Surround her man with care and tenderness. Walking through the rows of products in the supermarket, think about what he loves chocolate, and they treat him at the next meeting. If you live together, you can invite a man something nice - a glass of hot tea, hot sandwich or something more intimate. The care and attention are shown in the details - when doing something we think about a loved one. Or abandon something because it will be unpleasant to him.

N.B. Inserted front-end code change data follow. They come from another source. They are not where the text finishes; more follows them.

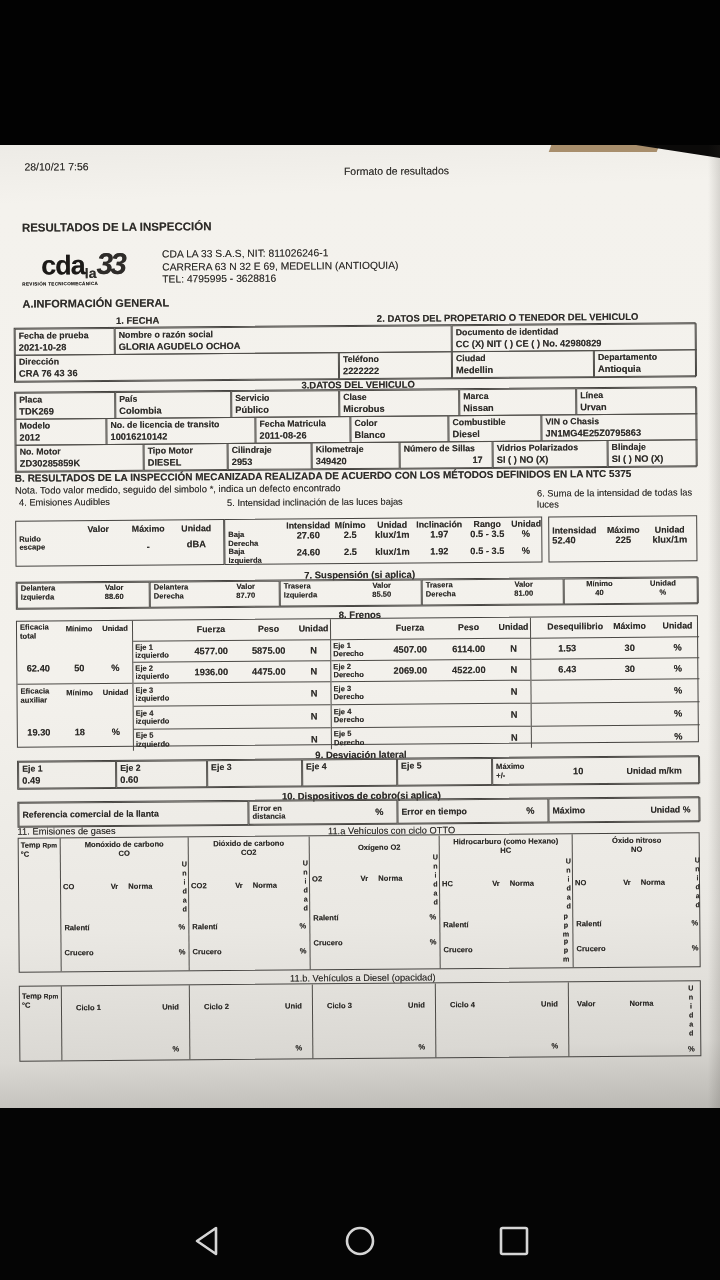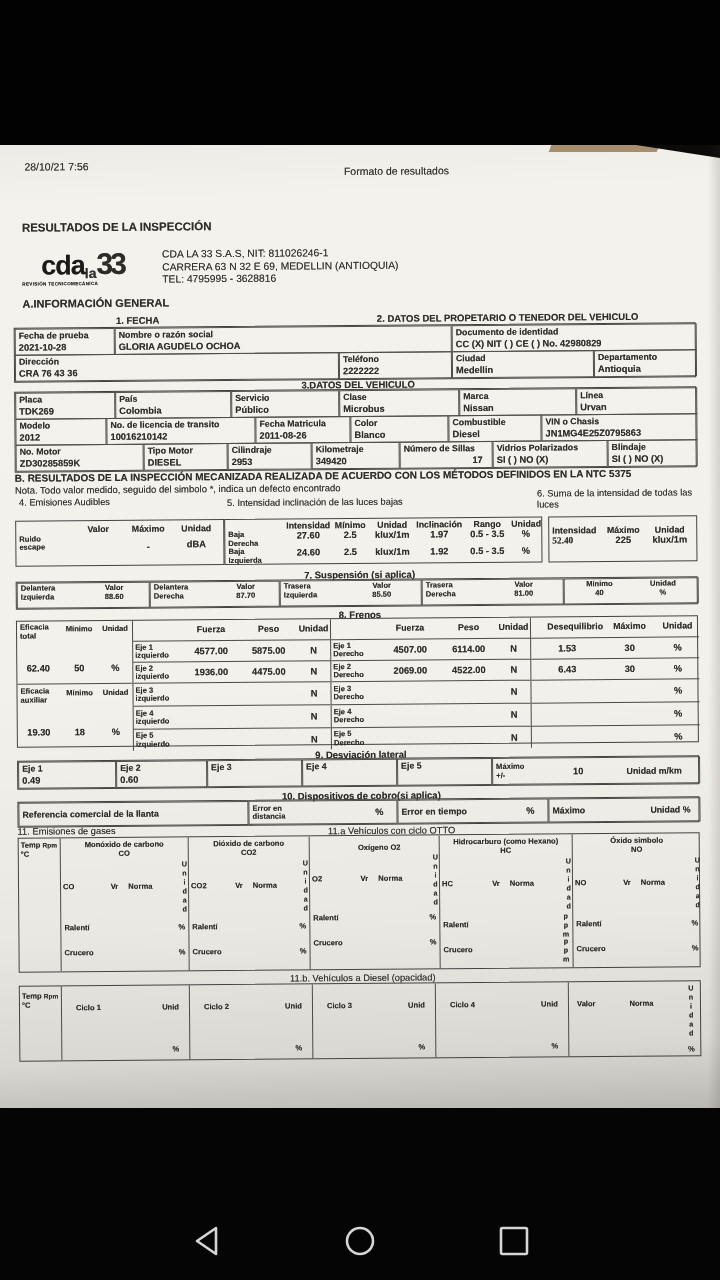"33" .brand-33 { font-style: none -> italic }
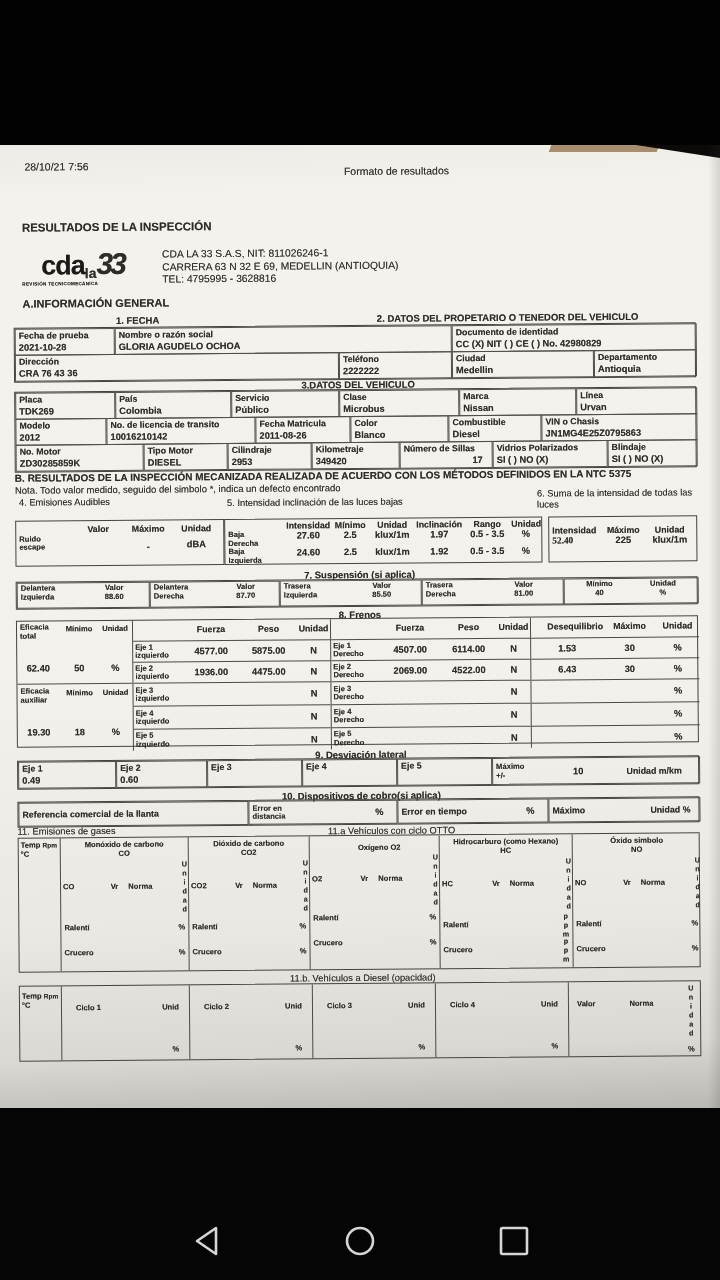"52.40" div.num { font-family: Liberation Serif, serif -> none }
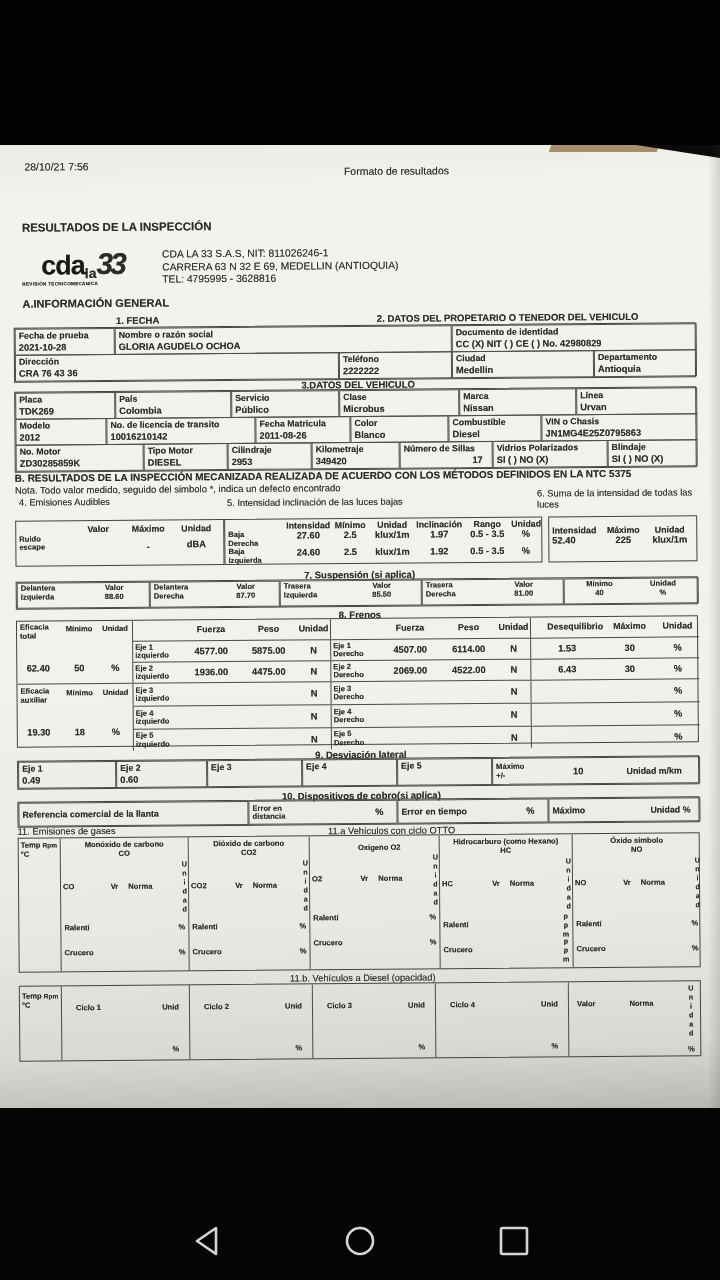"Óxido simbolo" div.tiny { text: simbolo -> nitroso }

Understand your partner. In general, it is not easy to do, especially when hinder their personal views, delusions and outlook. Women especially are beginning to think out a lot of things about their men - this is wrong. Of course, the ability to understand and feel a partner comes with time, but it is necessary to go. Listen carefully to what he says. Take time to truly communicate heart to heart, and not about all kinds of household and superficial things. And to exercise a lot of patience. Do not expect this from a man, because it is a woman - in his very strong and stable link in the pair.

As you can see, nothing extraordinary in these postulates there. This is the basic norms that are based on love and understanding how your inner nature and the partner. Between men and women may occur row over certain details, or you may encounter a crisis, but a sense of consistency must be constant. As a rule, everything is solved through honest and open communication with each other. And then the couple reaches the genuine intimacy.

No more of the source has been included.